Annual Meeting Of Shareholders

This Proxy Statement and the accompanying Proxy Card are being mailed to shareholders of Patrick Industries, Inc. (the “Company” or “Patrick”) on or about April 13, 2022, and are furnished in connection with the solicitation of proxies by the Board of Directors (the “Board”) for the Annual Meeting of Shareholders to be held online (virtual meeting) on May 12, 2022 (the “Annual Meeting”) for the purpose of considering and acting upon the matters specified in the Notice of Annual Meeting of Shareholders accompanying this Proxy Statement.

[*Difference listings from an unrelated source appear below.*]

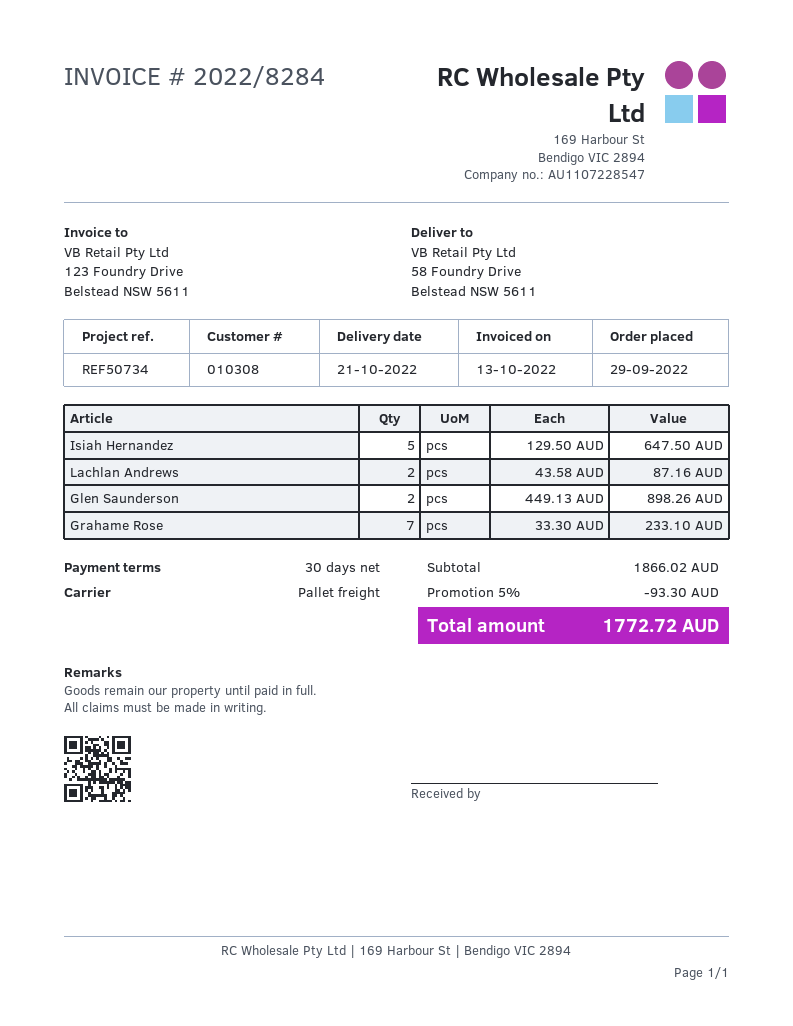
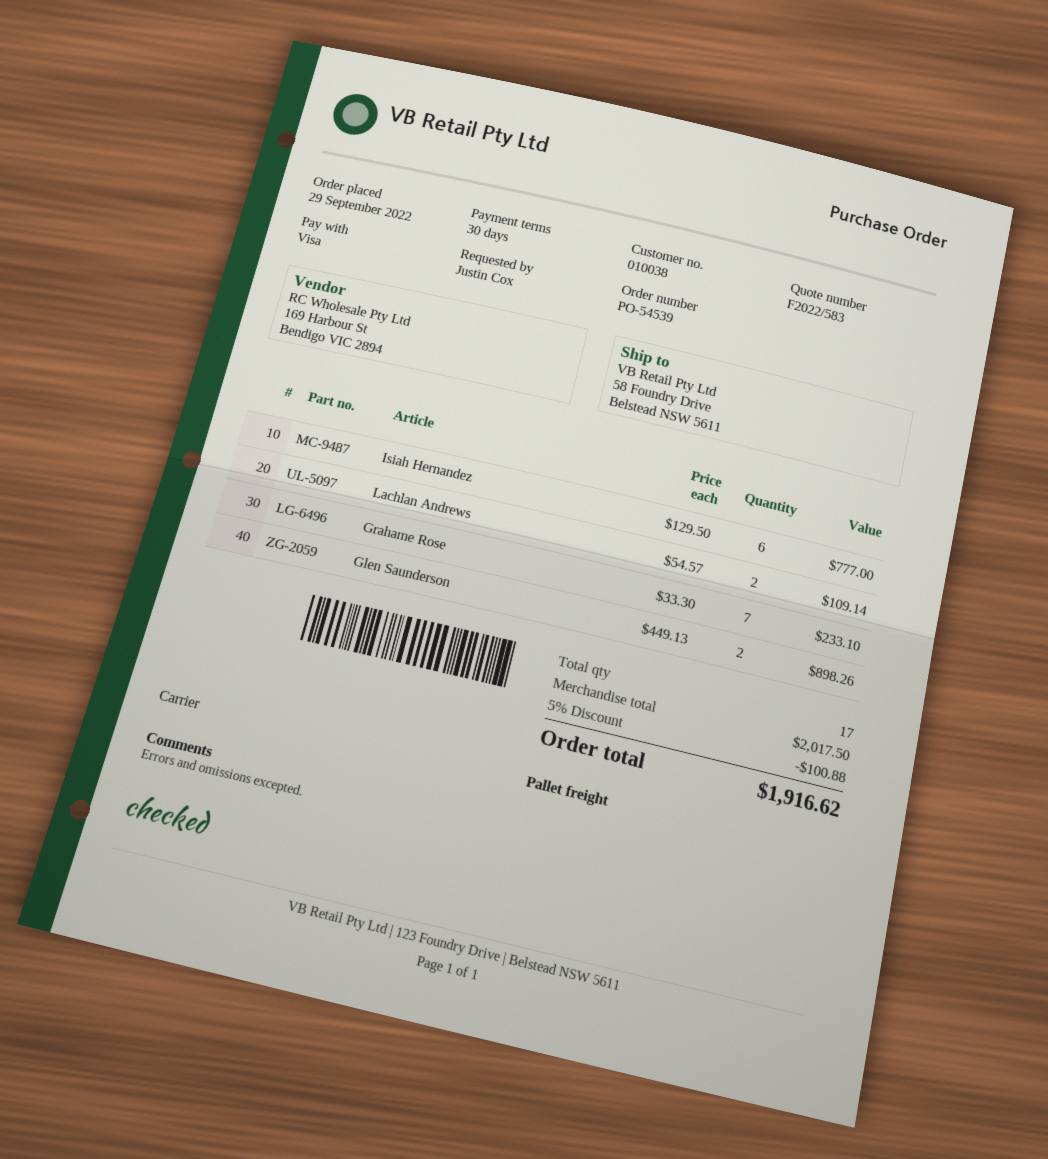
customer number: 010308 -> 010038
Isiah Hernandez: 5 x 129.50 = 647.50 -> 6 x 129.50 = 777.00
Lachlan Andrews: 2 x 43.58 = 87.16 -> 2 x 54.57 = 109.14
subtotal: 1866.02 -> 2017.50
discount: 5% = 93.30 -> 5% = 100.88
total: 1772.72 -> 1916.62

If the form of proxy which accompanies this Proxy Statement is executed and returned, or is voted by Internet or by telephone, it may be revoked by the person giving it at any time prior to the voting thereof by:

 

  (i)

changing your vote using the online voting method, in which case only your latest Internet proxy submitted prior to the Annual Meeting will be counted;

 

  (ii)

filing with the Secretary of the Company, during or before the Annual Meeting, a written notice of revocation bearing a date later than the date of the proxy;

 

  (iii)

duly executing and dating a subsequent proxy relating to the common stock and delivering it to the Secretary of the Company during or before the Annual Meeting; or

 

  (iv)

Voting your shares electronically during the Annual Meeting.

If the form of proxy is signed, dated and returned without specifying choices on one or more matters presented to the shareholders, the shares will be voted on the matter or matters listed on the proxy card as recommended by the Company’s Board.

Additional solicitations, in person, or by telephone or otherwise, may be made by certain directors, officers and employees of the Company regarding the proposals without additional compensation. Expenses incurred in the solicitation of proxies, including postage, printing and handling, and actual expenses incurred by brokerage houses, custodians, nominees and fiduciaries in forwarding documents to beneficial owners, will be paid by the Company.

Patrick’s Annual Report to Shareholders, which contains Patrick’s Annual Report on Form 10-K for the year ended December 31, 2021, accompanies this Proxy Statement. Requests for additional copies of the Annual Report on Form 10-K should be submitted to the Office of the Secretary, Patrick Industries, Inc., 107 West Franklin Street, Elkhart, Indiana 46515-0638. Annual Meeting materials may also be viewed online through our website, www.patrickind.com under “For Investors — Company Information.”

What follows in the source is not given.